The most important is the great uncompensated damage now caused by motor vehicles to innocent travellers upon the public ways. It is a part of the Declaration of Rights of our Constitution that “Every subject of the Commonwealth [597]*597ought to find a certain remedy, by having recourse to the laws, for all injuries or wrongs which he may receive in his person, property, or character.” Art. 11.

Another ground upon which the validity of the proposed statute may rest is that the motor vehicle is itself a dangerous instrumentality. Unless kept in good repair and equipped with adequate brakes and then driven on public ways with a high degree of care and skill, it is bound to become a source of imminent danger to other travellers. Chief Justice Shaw said in Commonwealth v. Alger, 7 Cush. 53, 84, 85: “ . . . it is a settled principle, growing out of the nature of well ordered civil society, that every holder of property, however absolute and unqualified may be his title, holds it under the implied liability that his use of it may be so regulated, that it shall not be injurious to the equal enjoyment of others having an equal right to the enjoyment of their property, nor injurious to the rights of the community.” That principle is precisely applicable to the situation presented by the committee report and the proposed statute.

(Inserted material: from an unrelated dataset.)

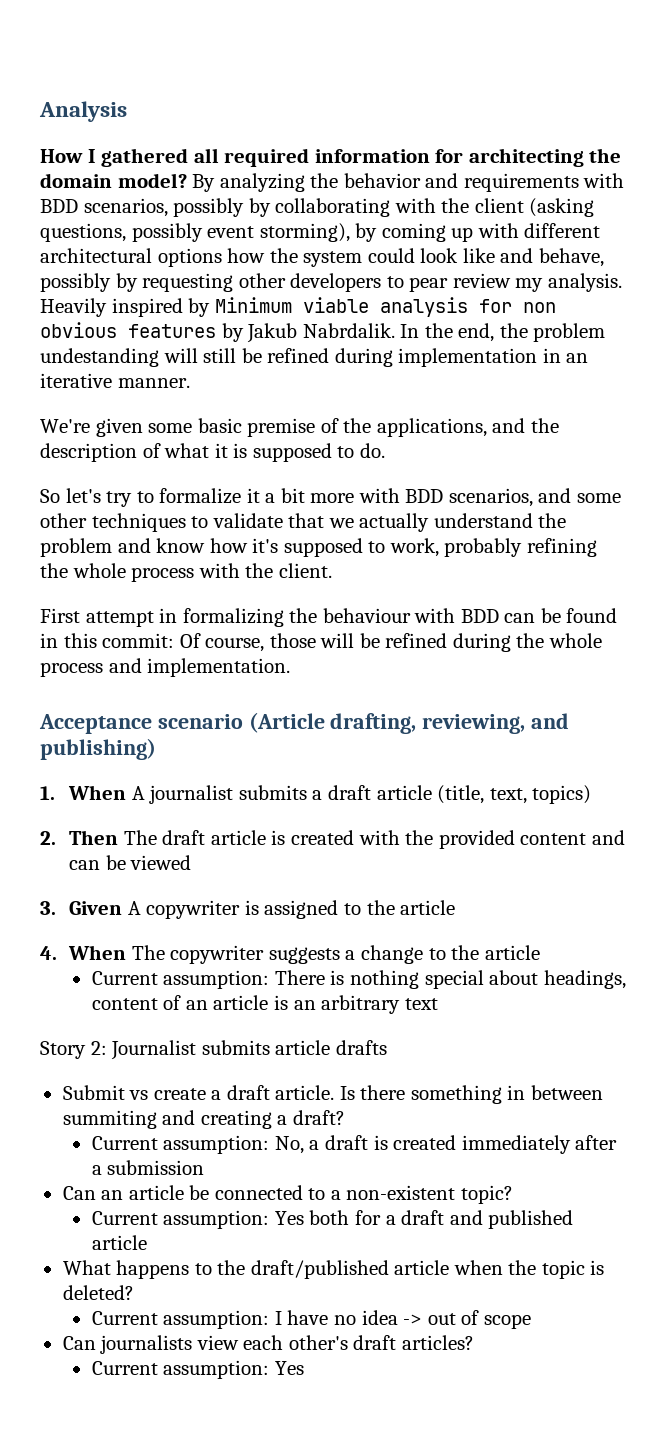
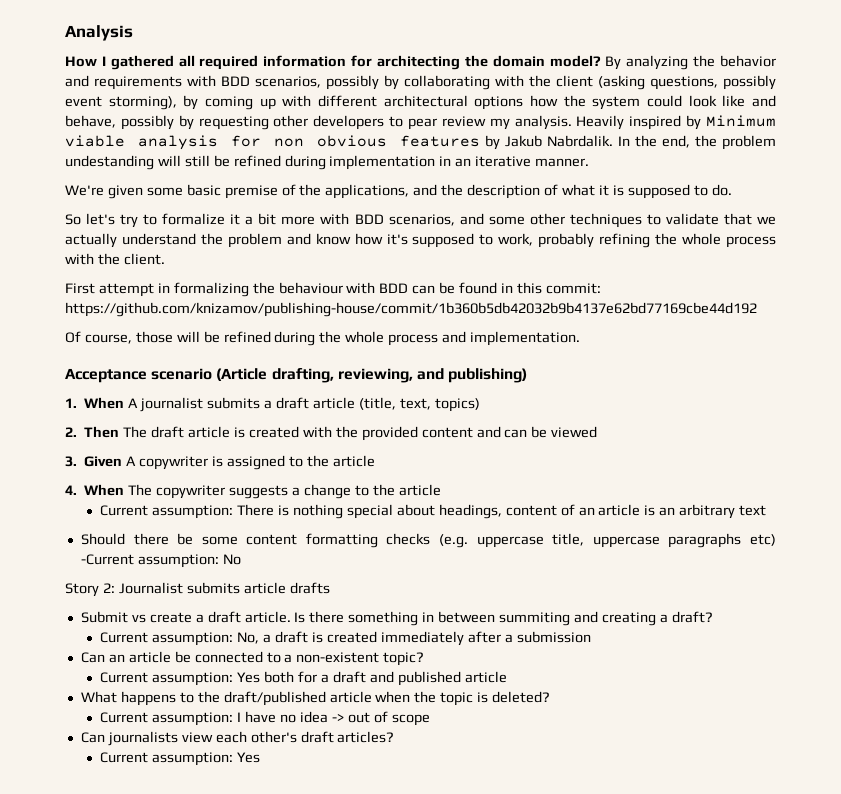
- First attempt in formalizing the behaviour with BDD can be found in this commit: Of course, those will be refined during the whole process and implementation.
+ First attempt in formalizing the behaviour with BDD can be found in this commit: https://github.com/knizamov/publishing-house/commit/1b360b5db42032b9b4137e62bd77169cbe44d192
+ Of course, those will be refined during the whole process and implementation.
+ Should there be some content formatting checks (e.g. uppercase title, uppercase paragraphs etc) -Current assumption: No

Liability has been imposed, sometimes by the common law and sometimes by statute, for the harmful consequences of conduct not founded on negligence but flowing from the possession or control of dangerous instrumentalities. It is a doctrine of the common law that “the person, who for his own purposes brings on his lands and collects and keeps there anything likely to do mischief if it escapes, must keep it in at his peril; and, if he does not do so, is prima fade answerable for all the damage which is the natural consequence of its escape.” Gorham v.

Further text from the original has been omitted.